Provided records below:

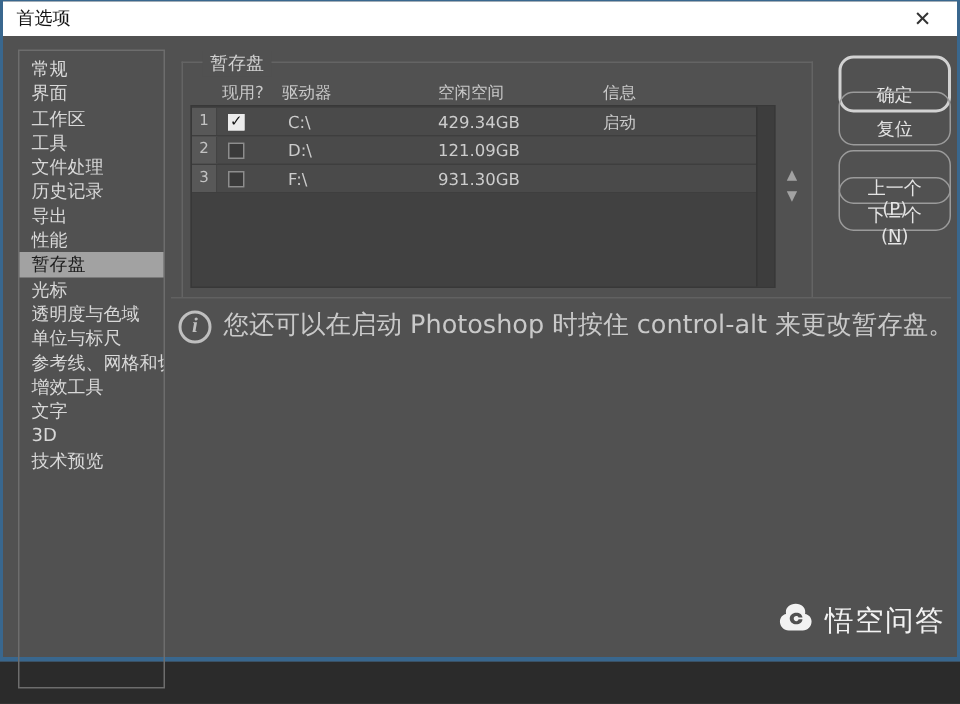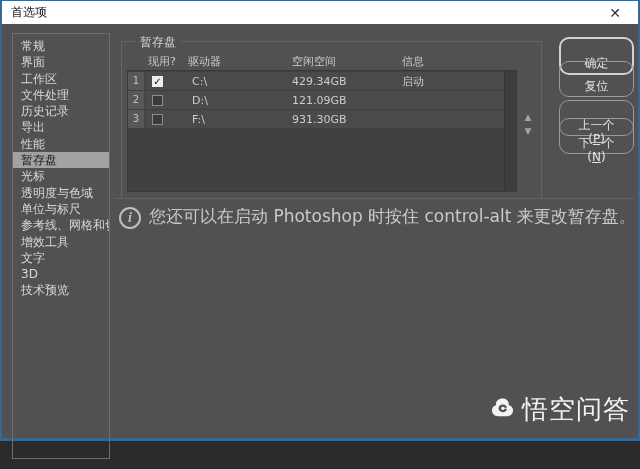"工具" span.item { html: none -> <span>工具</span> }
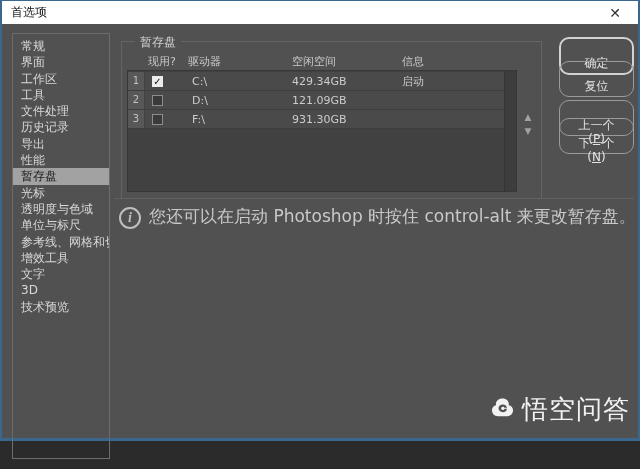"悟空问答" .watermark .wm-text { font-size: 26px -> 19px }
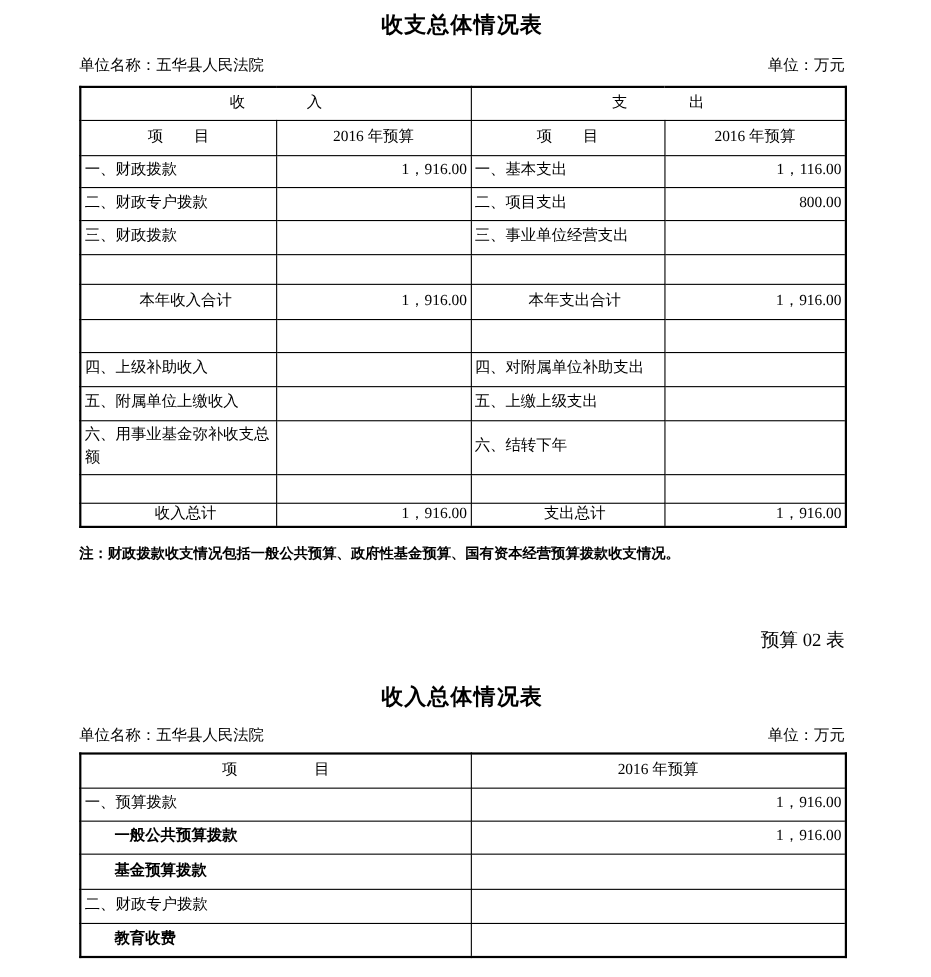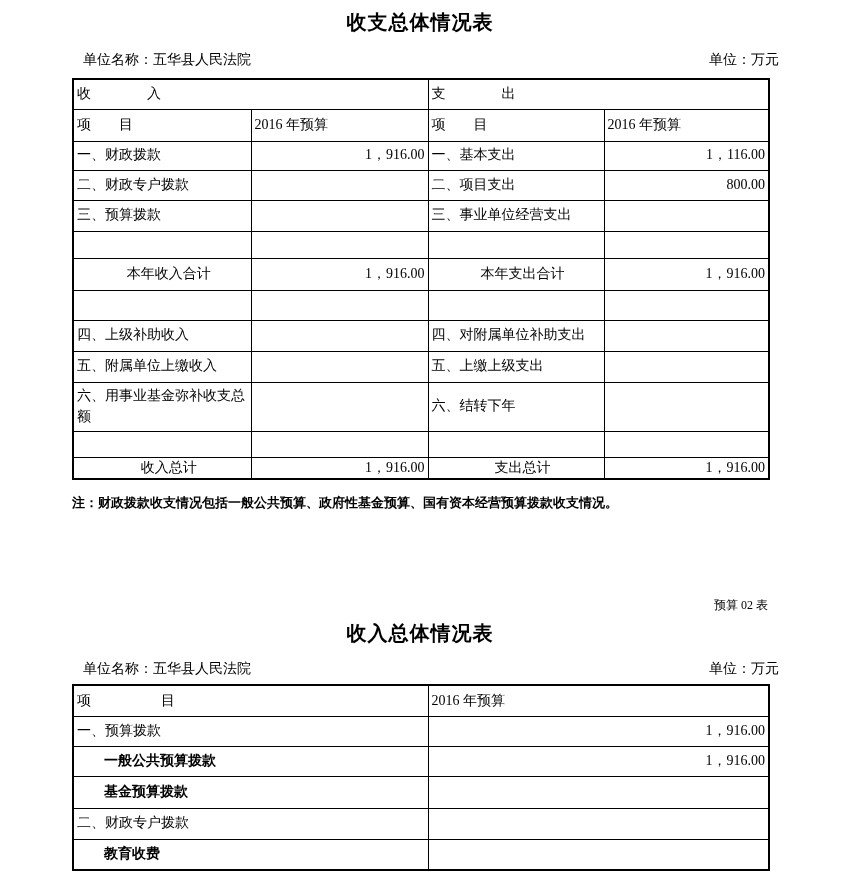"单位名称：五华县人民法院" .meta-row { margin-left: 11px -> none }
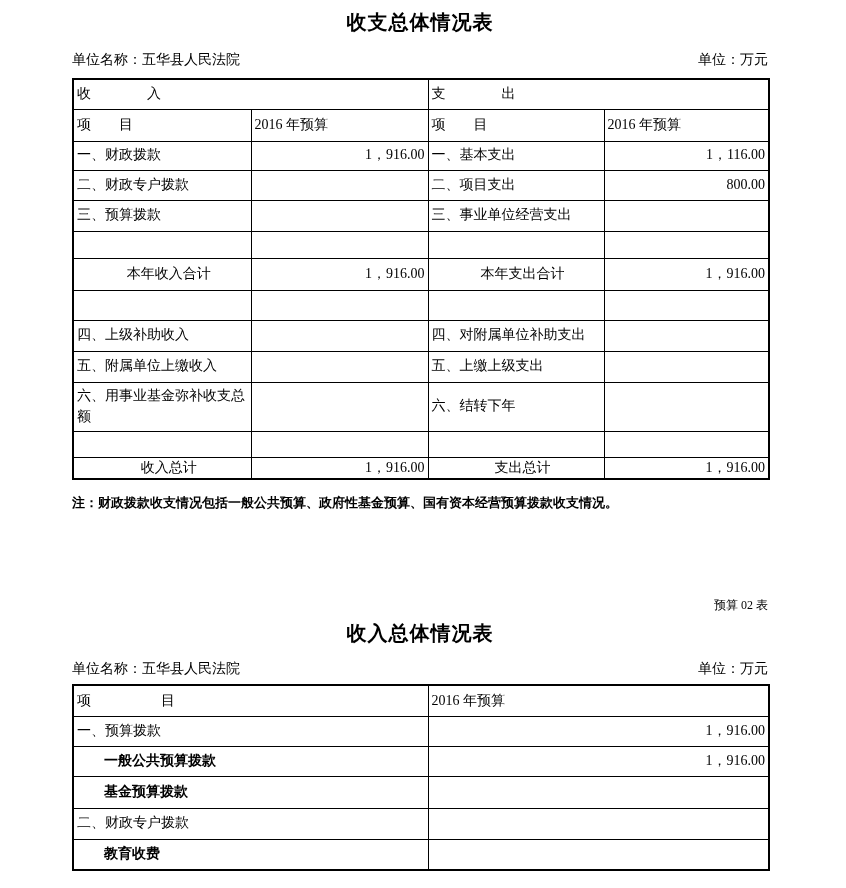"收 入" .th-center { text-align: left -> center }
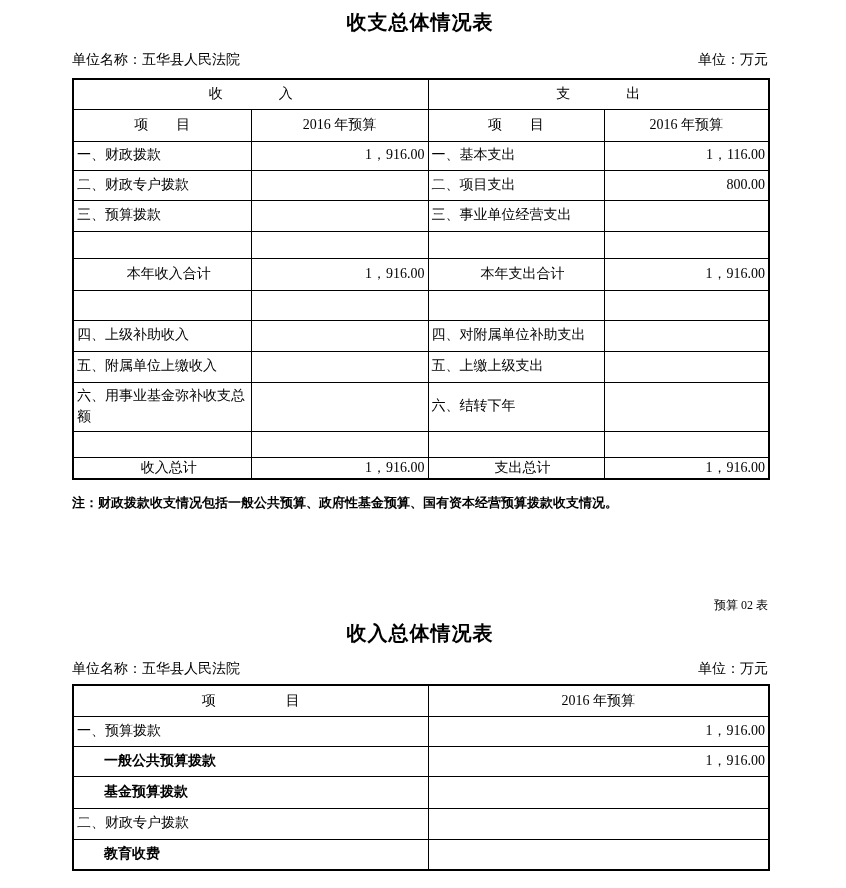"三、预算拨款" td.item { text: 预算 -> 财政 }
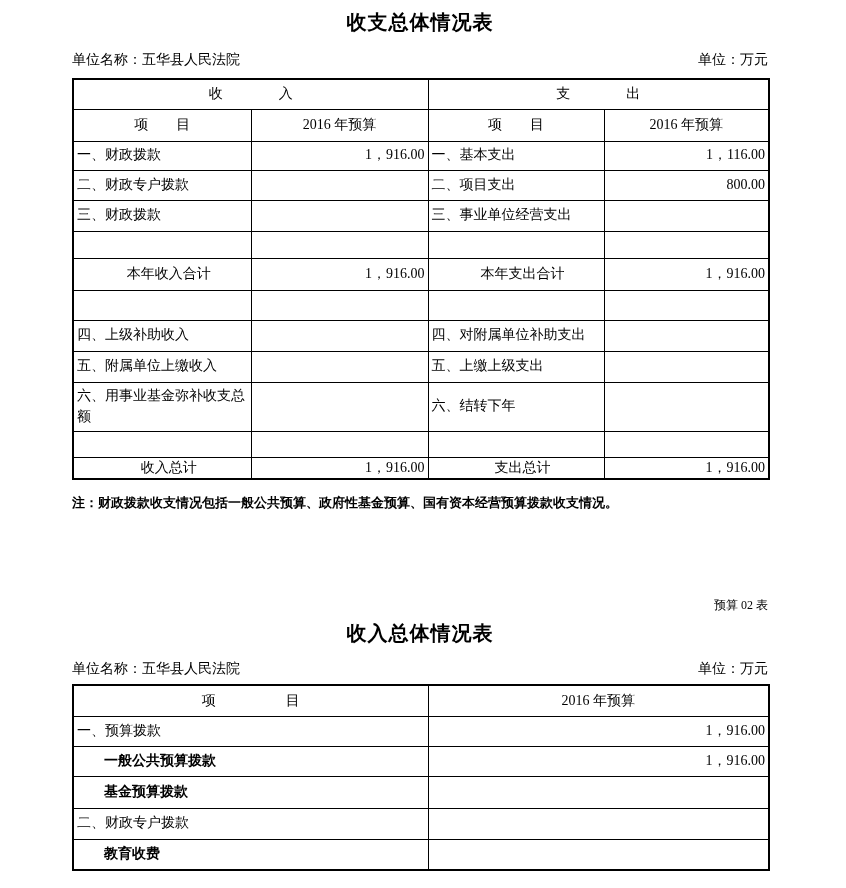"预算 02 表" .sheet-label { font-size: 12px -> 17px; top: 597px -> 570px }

End of Provided records.

# Exercise description:
Write out only the lines from the line containing "margin-left: 11px ->" through the end of the material above, both end lines included. Pictures are not written out.

# Answer space:
"单位名称：五华县人民法院" .meta-row { margin-left: 11px -> none }
"收 入" .th-center { text-align: left -> center }
"三、预算拨款" td.item { text: 预算 -> 财政 }
"预算 02 表" .sheet-label { font-size: 12px -> 17px; top: 597px -> 570px }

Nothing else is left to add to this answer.